Code change snippets:
BEGIN

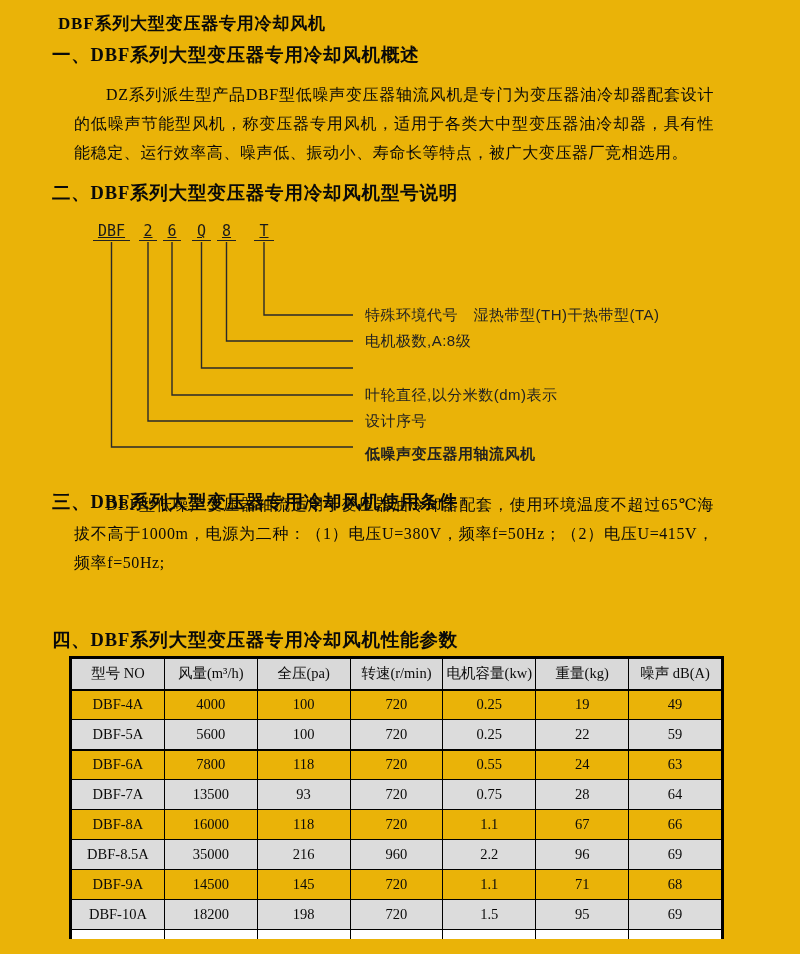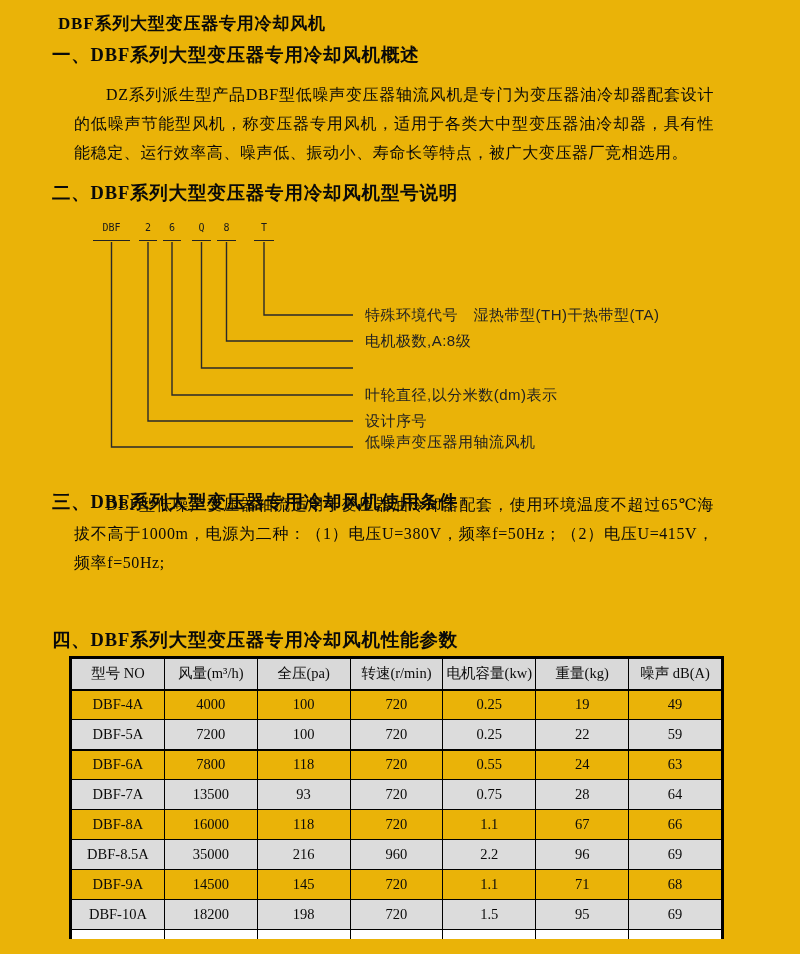"DBF" .code-part { font-size: 10px -> 15px; text-decoration: none -> underline }
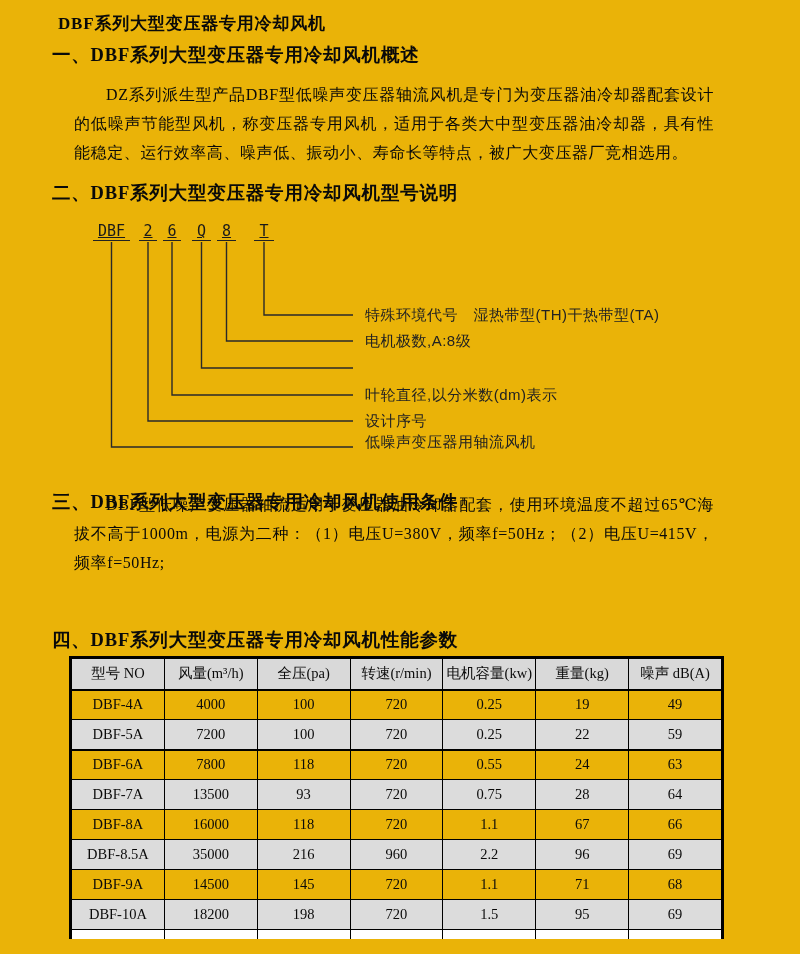"低噪声变压器用轴流风机" .dl-6 { font-weight: none -> bold; top: 212px -> 224px }
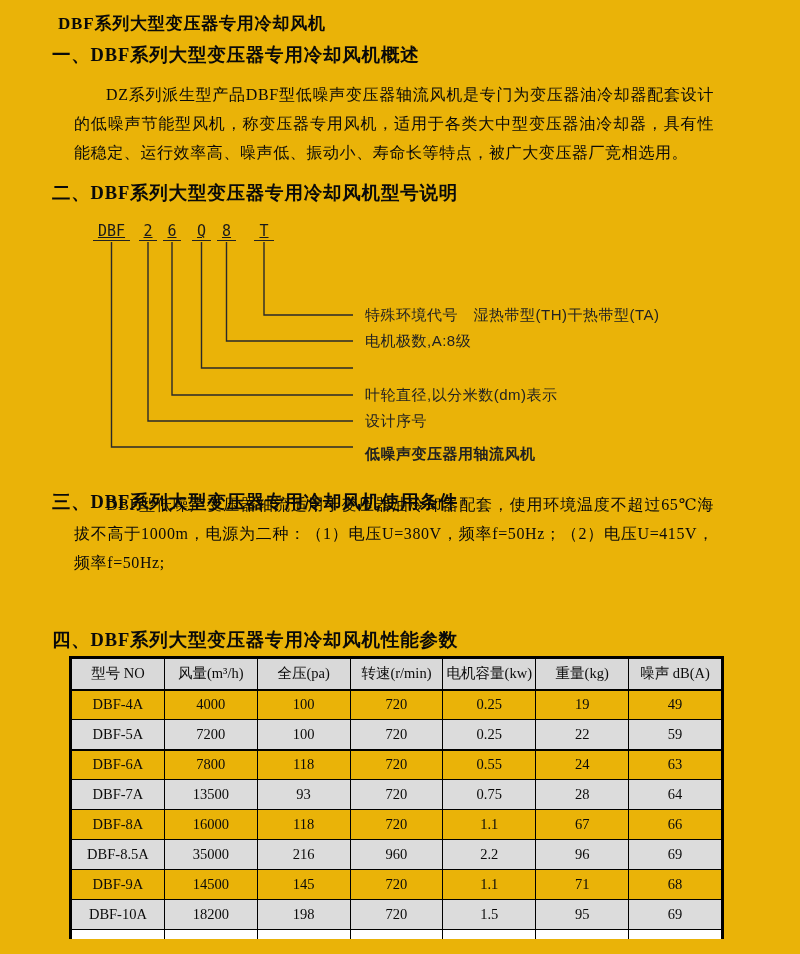"7200" td { text: 7200 -> 5600 }
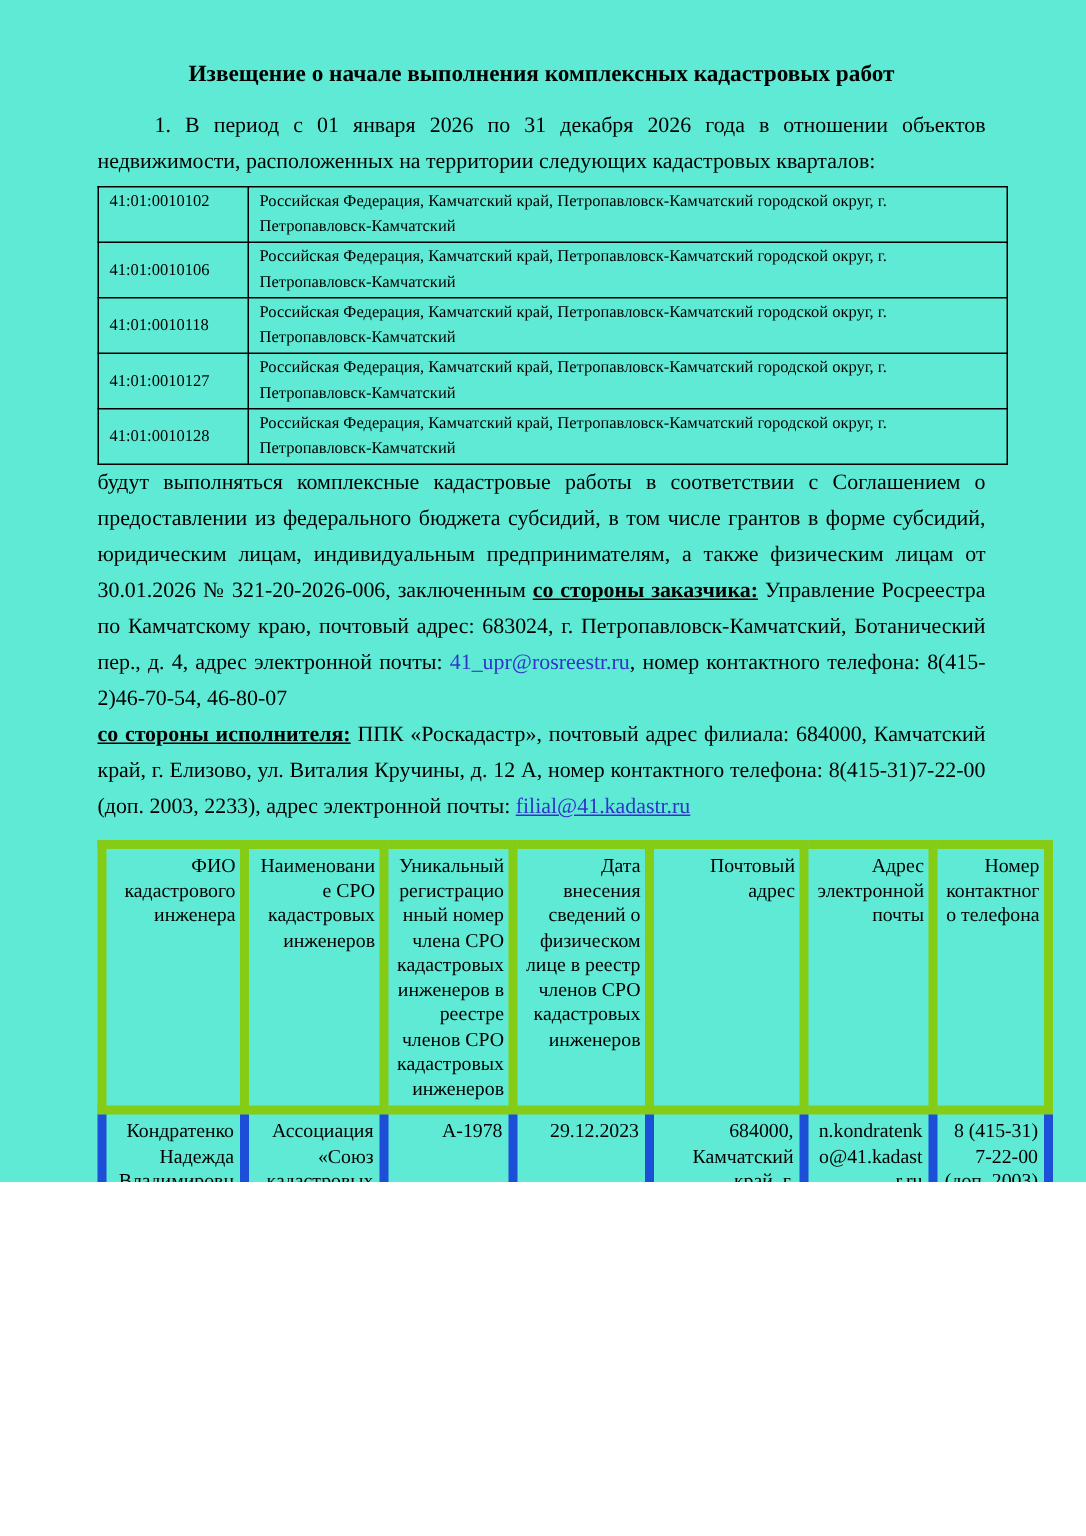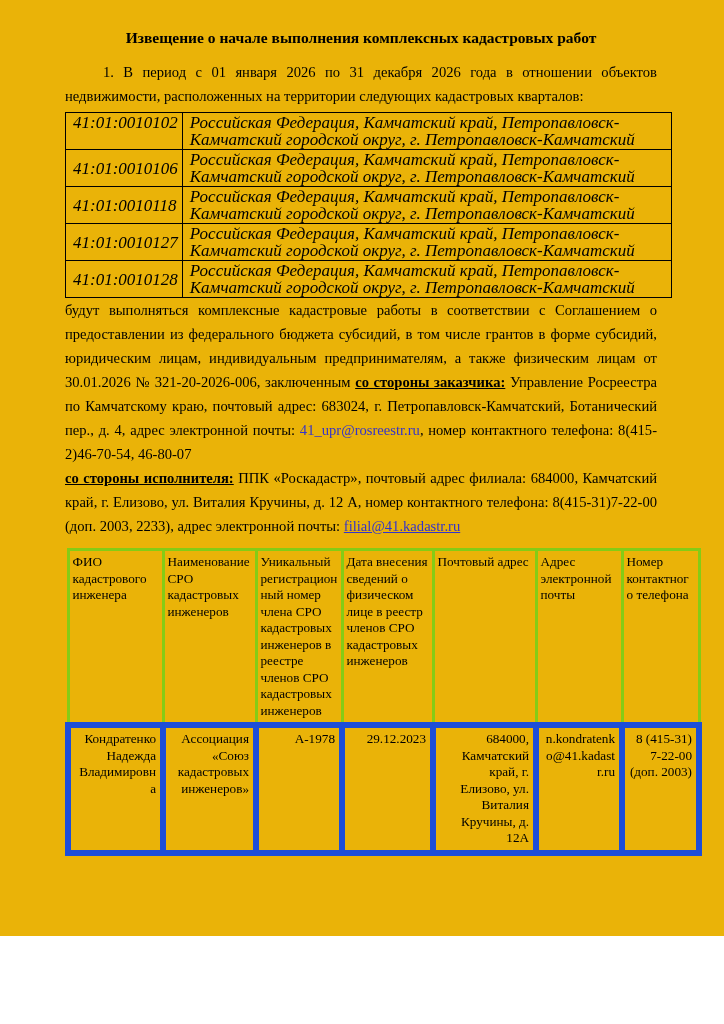"Извещение о начале выполнения" .page { background: #eab308 -> #5eead4; height: 936px -> 788px; padding: 28px 28px 0 65px -> 40px 28px 0 65px }
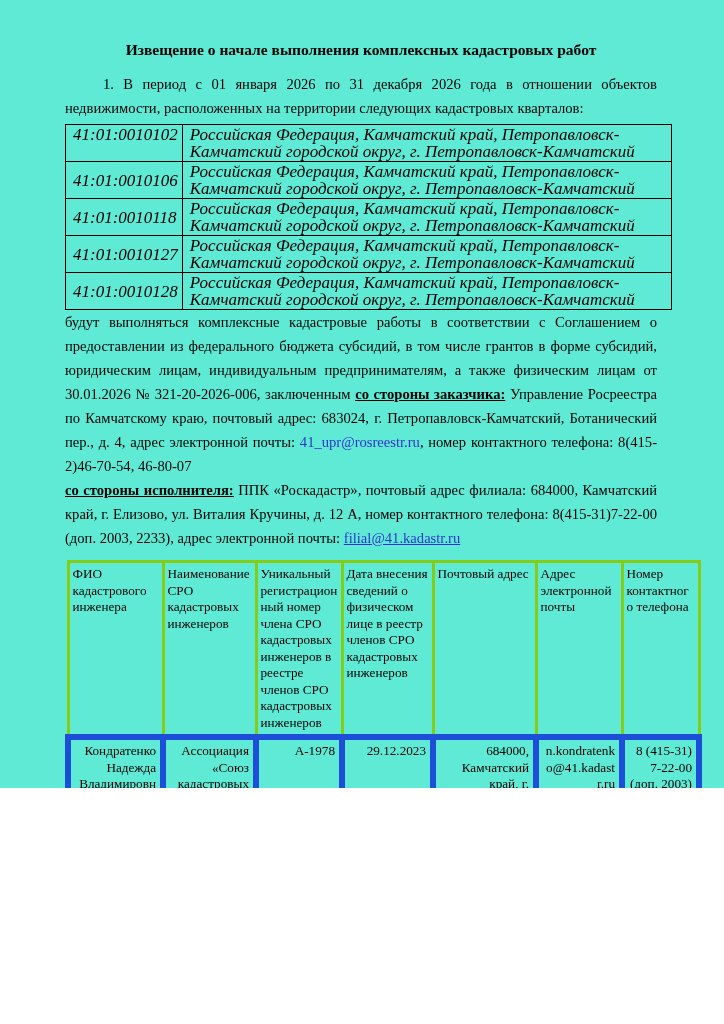"41:01:0010102" table.quarters { font-size: 17px -> 11px; font-style: italic -> none }
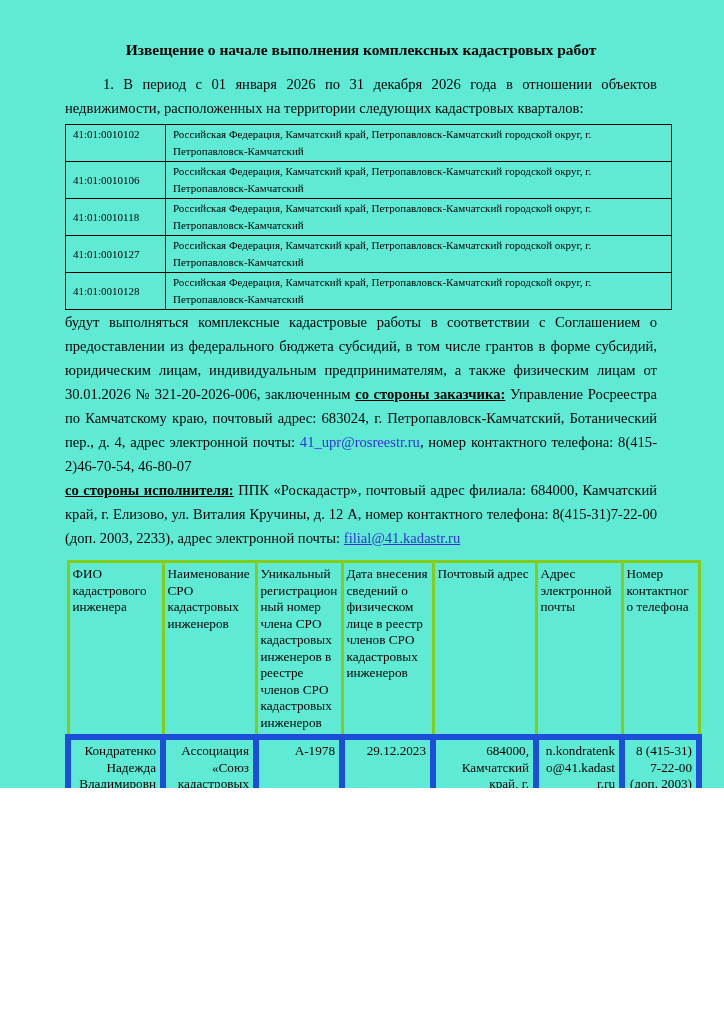"ФИО кадастрового инженера" table.engineers th { border: 3px solid #84cc16 -> 6px solid #84cc16; text-align: left -> right }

END

What you need to do ->
The required output is the line containing "text: 7200 ->" plus every line after it to the end of the data, copied exactly and with no pictures.

Answer to this problem ->
"7200" td { text: 7200 -> 5600 }
"Извещение о начале выполнения" .page { background: #eab308 -> #5eead4; height: 936px -> 788px; padding: 28px 28px 0 65px -> 40px 28px 0 65px }
"41:01:0010102" table.quarters { font-size: 17px -> 11px; font-style: italic -> none }
"ФИО кадастрового инженера" table.engineers th { border: 3px solid #84cc16 -> 6px solid #84cc16; text-align: left -> right }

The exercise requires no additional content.